第84章 我最近口味重(2/2)
她这次没立马接腔,默了默,脚尖擂着地面,伸手进口袋摸索。
掏一会儿,抓着什么东西放桌面。
江宴行清漠垂眸,那只素白的柔荑乖觉收回。
几枚小方片赫然入目。
含义不言自明。
江宴行阴凉地笑笑,脸色已经黑得不能更黑。
他扬唇,冷冽凌锐的眸光几乎能钉穿宋栖棠脸孔,面上笼罩的黑气尽数涌到眼中,肆虐成寒雾吞噬她,“完事之后,你不会又告我吧?”

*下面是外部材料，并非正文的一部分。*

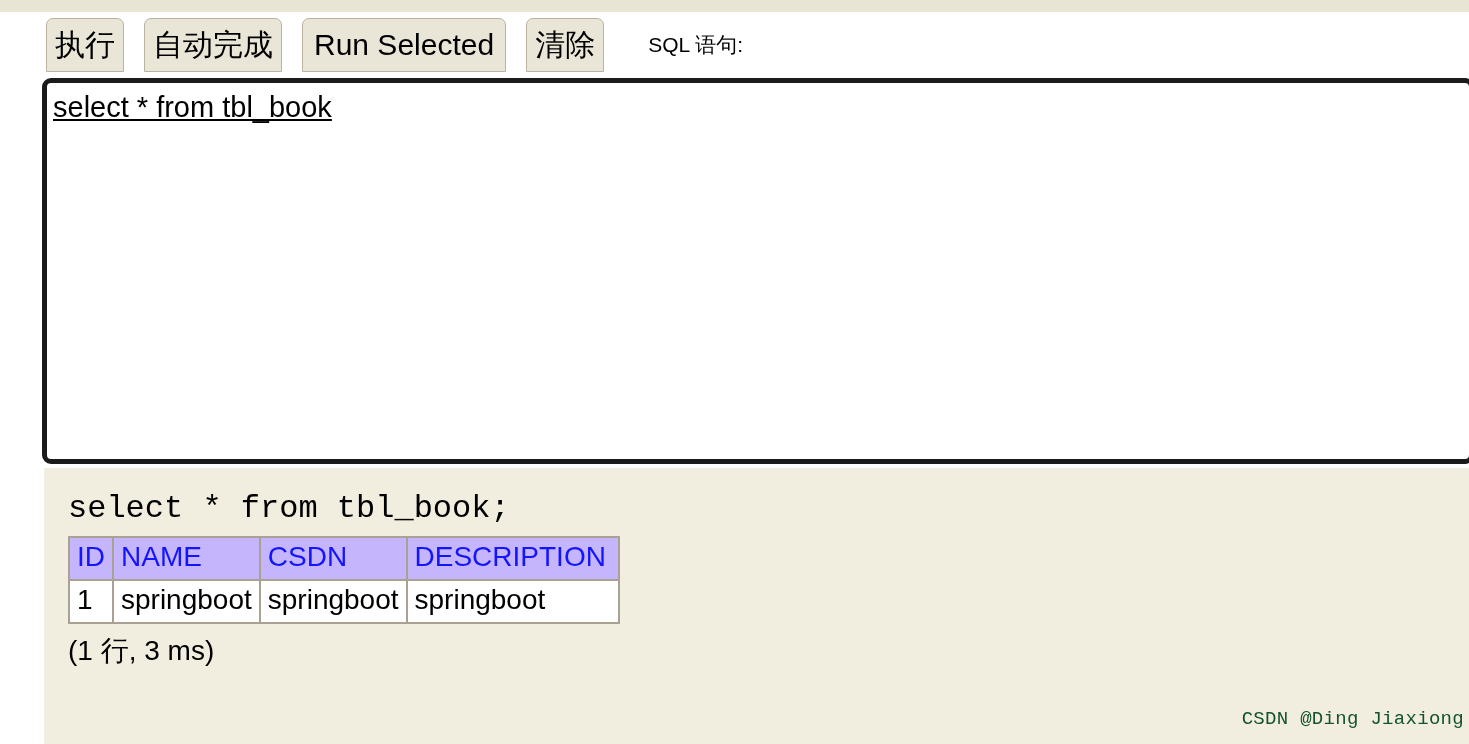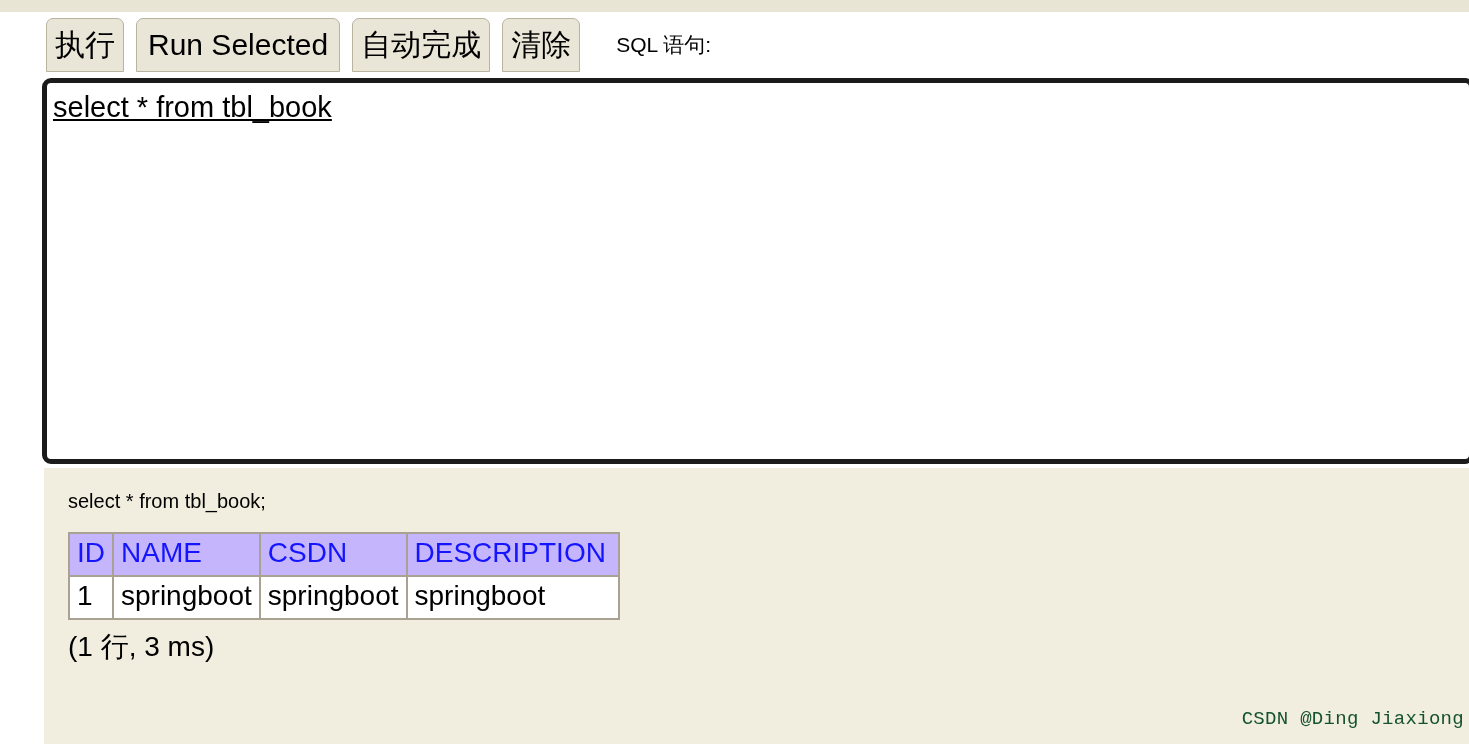--- a/index.html
+++ b/index.html
@@ -35,7 +35,7 @@
     height: 54px;
     display: flex;
     align-items: stretch;
-    gap: 12px;
+    gap: 20px;
   }
   .tool-btn {
     background: #eae6d7;

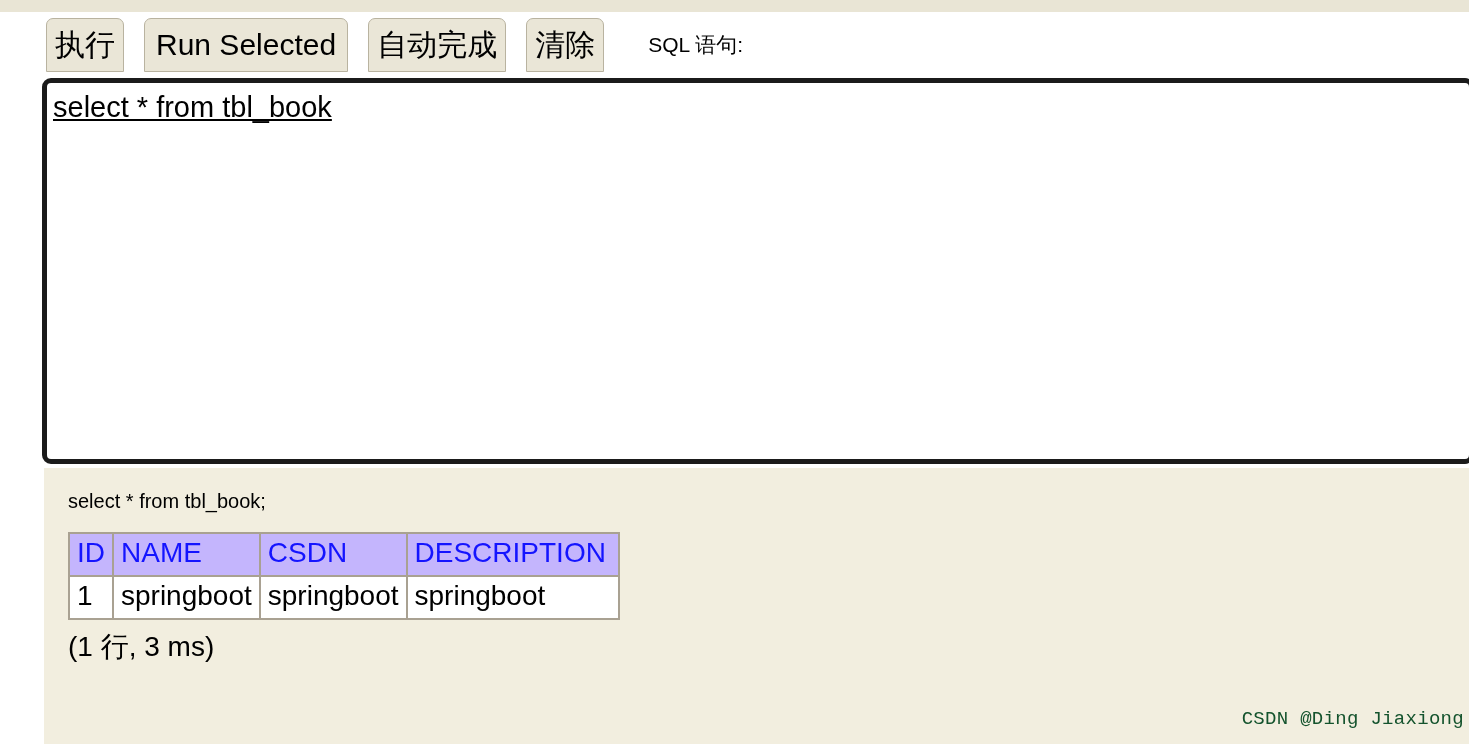--- a/index.html
+++ b/index.html
@@ -157,8 +157,8 @@
 <div id="toolbar">
 
   <div class="tool-btn cjk">执行</div>
+    <div class="tool-btn cjk">自动完成</div>
     <div class="tool-btn">Run Selected</div>
-    <div class="tool-btn cjk">自动完成</div>
     <div class="tool-btn cjk">清除</div>
     <div id="sql-label">SQL 语句:</div>
 </div>

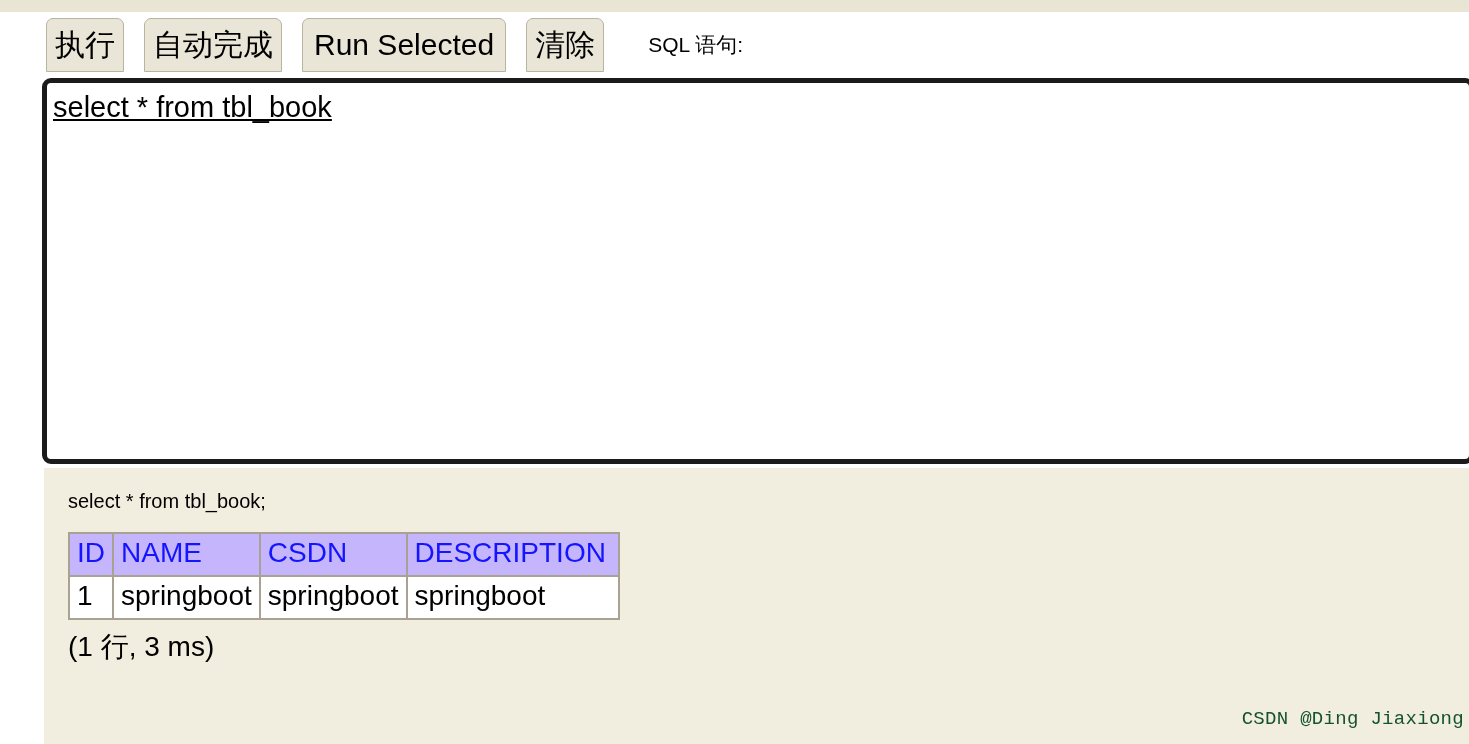--- a/index.html
+++ b/index.html
@@ -97,10 +97,11 @@
     padding: 22px 0 0 24px;
   }
   #result-query {
-    font-size: 20px;
+    font-size: 32px;
     color: #000000;
-    margin: 0 0 19px 0;
+    margin: 0 0 9px 0;
     white-space: nowrap;
+    font-family: Liberation Mono, monospace;
   }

宋栖棠气息一滞,那次的阴影犹如风暴呼啸而至,被现实掩盖的屈辱与怨恨仿佛疯长的野草残忍吞没她,让她神思剖离,难以呼吸。
“不会。”她声带滴血,一字一字变调地挤出唇齿,“我自愿的。”
江宴行信手解开袖扣,掂量着小方片,瞥向面容苍白而平静的女人,眼神古井无波,凉水般沁骨的嗓音流泻空气。
“我工作没做完,你去**等我。”
话落,不疾不徐补充,“乖。”
——
宋栖棠没关床头灯,穿着浴袍躺上江宴行的床。
房间安静得过分,能清晰听见好多声音,包括自己滞缓的心跳声。
包房总统级别,明明那么大,却让她感觉逼仄至极。
鼻间挥之不去的全是属于江宴行清爽干净的味道。
洗护用品仍是五年前的牌子……
并非第一次睡他的床,然而从未如此紧张更甚是抵触过。
她试图逼自己睡着,可不行,她的所有感官皆放大无限倍。
余光斜掠,发现那道挺拔的身影途径客厅进了浴室。
淅沥水声忽远忽近。
宋栖棠的思维彻底虚浮,瞅着天花板几秒,忽然起身关床头灯。
躺下后,她习惯性捏住柔软被角,随即意识到这是江宴行盖的被子,立刻郁闷地扔开,侧首枕着手臂装睡。
没多久,身旁凹陷一块位置。
温热健硕的男性躯体自然而然贴合后背。
男人的手环住纤腰,指腹在肚脐那块儿慢条斯理画着圈,尔后熟稔挑开浴袍系带。
宋栖棠短促地惊喘一下,本能摁着他手背,脑海空白瞬息,脱口道:“我是宋显义的女儿!”
剥浴袍的动作很连贯,薄冷疏懒的音色灌进耳道,“我最近口味重。”
宋栖棠感受着他迫近的唇息,越发心慌意乱,“江先生不担心自己哪天被雷劈?一晌贪欢导致英年早逝太不划算了。”
江宴行闷笑,灼烫的吻流连颈窝,“坏事还没做尽,阎王不肯收我。”
“你上次去栗县就看出我想要你,不然你不会穿那条裙子。”
包装撕开的声响只一霎。
宋栖棠莫名口干,手脚僵硬如木头。
那人覆盖她耳廓的唇溢出语焉不详的字眼,“原来大小姐没那么无私,这回选的比上次认真。”
永无止境的黑暗沉淀视野,她闭眼,神智不受控制地迷糊,却在某个瞬间维持着清醒启唇,“一晚?”